Sober, clear-headed, he felt strangely empowered. He would drive back to County Kildare, take his secret from its hiding place and bring it to the gardaí. Sister Diana would not be pleased, but he didn’t care. His mind was made up.
He approached the desk of maternity admissions, where a lone nurse was at work.
‘How long will it be?’ he asked her.
‘How long is a piece of string?’ she grinned at him, as if this was all a bit of a joke. ‘It’s her first, isn’t it?’
‘As far as I know.’
‘Prepare for a bit of an ould wait.’
‘Oh.’ Davy glanced at his watch. ‘I have to go actually.’
The nurse looked at him. She had a round pink face and cheeky bright blue eyes which looked knowingly into Davy’s face.
‘But aren’t you going to be present?’ She scrutinised him carefully. ‘You are hubby, aren’t you?’
‘No, I’m just … a friend. And I have to go home urgently.’
The nurse nodded, a bit wearily. ‘And does …’ she glanced down at the sheet that Winnie had recently filled up. ‘And does Oonagh have anyone?’
‘She’s a single mother, if that’s what you’re asking. There’s no father,’ Davy said.
The nurse laughed. ‘A sort of immaculate conception, is it?’
‘No, no, what I mean is, the father is dead … I think.’
She looked up. ‘You think?’
‘Look, I’m sorry, an emergency has cropped up. I have to go home,’ Davy said. ‘Ask … Oonagh for information.’
The nurse had had enough. Her pink complexion deepened.
‘Goodnight,’ she said, and bent over her files.
‘Can you phone me when, you know, when she has it?’ Davy said.
She took her time looking up. Then she fixed him with an impatient glare. But she wrote down the number he gave her.
Dublin Northside
17 June, 10.15 PM
Slowly Alice came to. Her hand stroked the skin of her throat. She opened her eyes. She was in the front room of the same house, judging by the windows: in the sitting room, in an armchair. She patted her pockets. No phone.
‘Maggie?’
Maggie was lying, mouth open, eyes closed, on a long, smooth, pale grey sofa. Alice’s heart pounded. Her last memory was of the dog’s muzzle, its teeth bared.

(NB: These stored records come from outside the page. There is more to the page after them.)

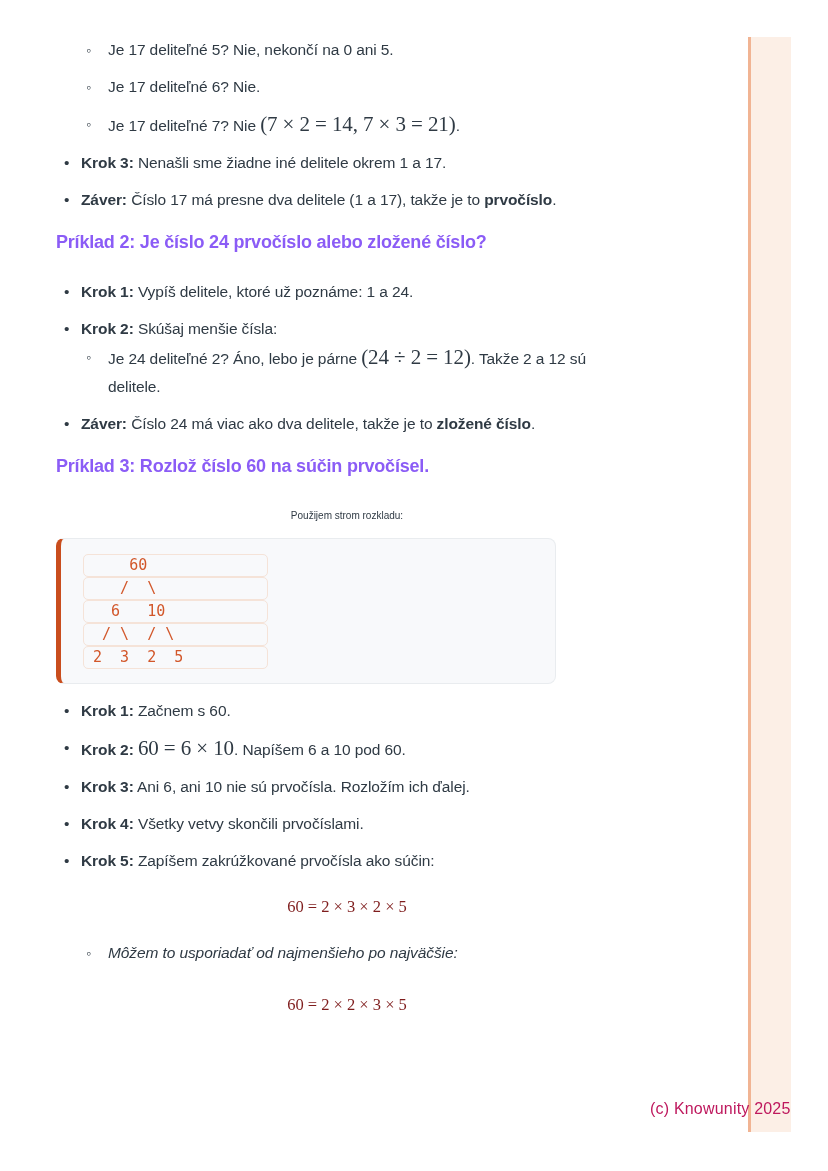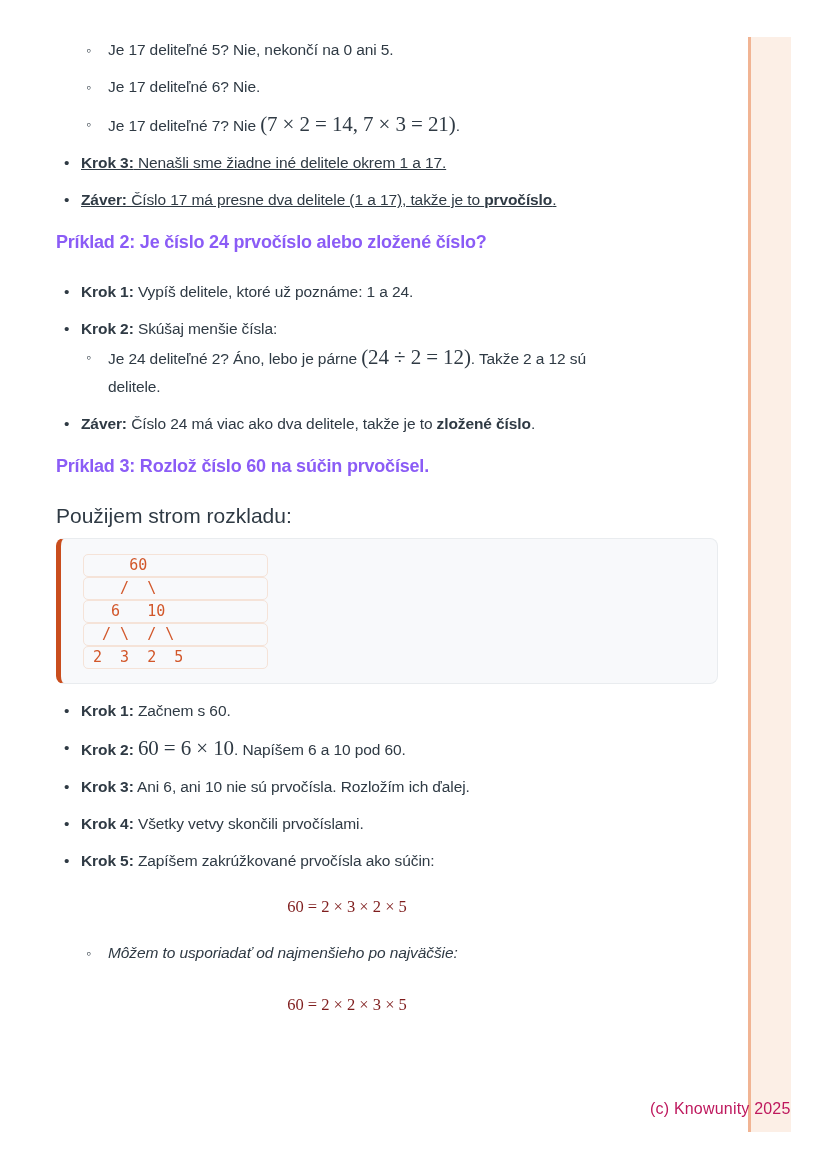--- a/index.html
+++ b/index.html
@@ -55,30 +55,31 @@
   }
   h2 {
     font-size: 18px;
     line-height: 32px;
     font-weight: 700;
     color: #8b5cf6;
     margin: 12px 0 20px 0;
     letter-spacing: -0.2px;
   }
   .intro-p {
-    font-size: 21px;
+    font-size: 10px;
     line-height: 28px;
     margin: 4px 0 8px 0;
+    text-align: center;
   }
   #list-a-sub { margin-top: 36px; }
-  #list-a-main { margin-top: 4px; text-decoration: underline; }
+  #list-a-main { margin-top: 4px; }
   #list-c { margin-top: 13px; }
   .codeblock {
     margin: 8px 0 0 0;
-    width: 662px;
+    width: 500px;
     background: #f8f9fb;
     border: 1px solid #e9ecef;
     border-left: 5px solid #c94d1d;
     border-radius: 8px;
     padding: 15px 16px 14px 22px;
   }
   .codeblock pre {
     margin: 0;
     font-family: "DejaVu Sans Mono", monospace;
     font-size: 15px;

Her stomach heaved ominously and she felt the blood draining from her head.
‘Maggie?’
Alice crept over to Maggie and smelt a sudden whiff of chemicals. Dentist, she thought. Chloroform. Oh, God! What had happened when they’d been knocked out? She shook Maggie violently.
‘Maggie! Wake up!’
Maggie groaned and opened her eyes. ‘Panda?’
‘It’s all right, Maggie,’ Alice said, and fanned Maggie with a copy of Hello magazine that had been lying on the coffee table. ‘It’s okay.’
Maggie sat up, put her head between her legs and took several deep breaths.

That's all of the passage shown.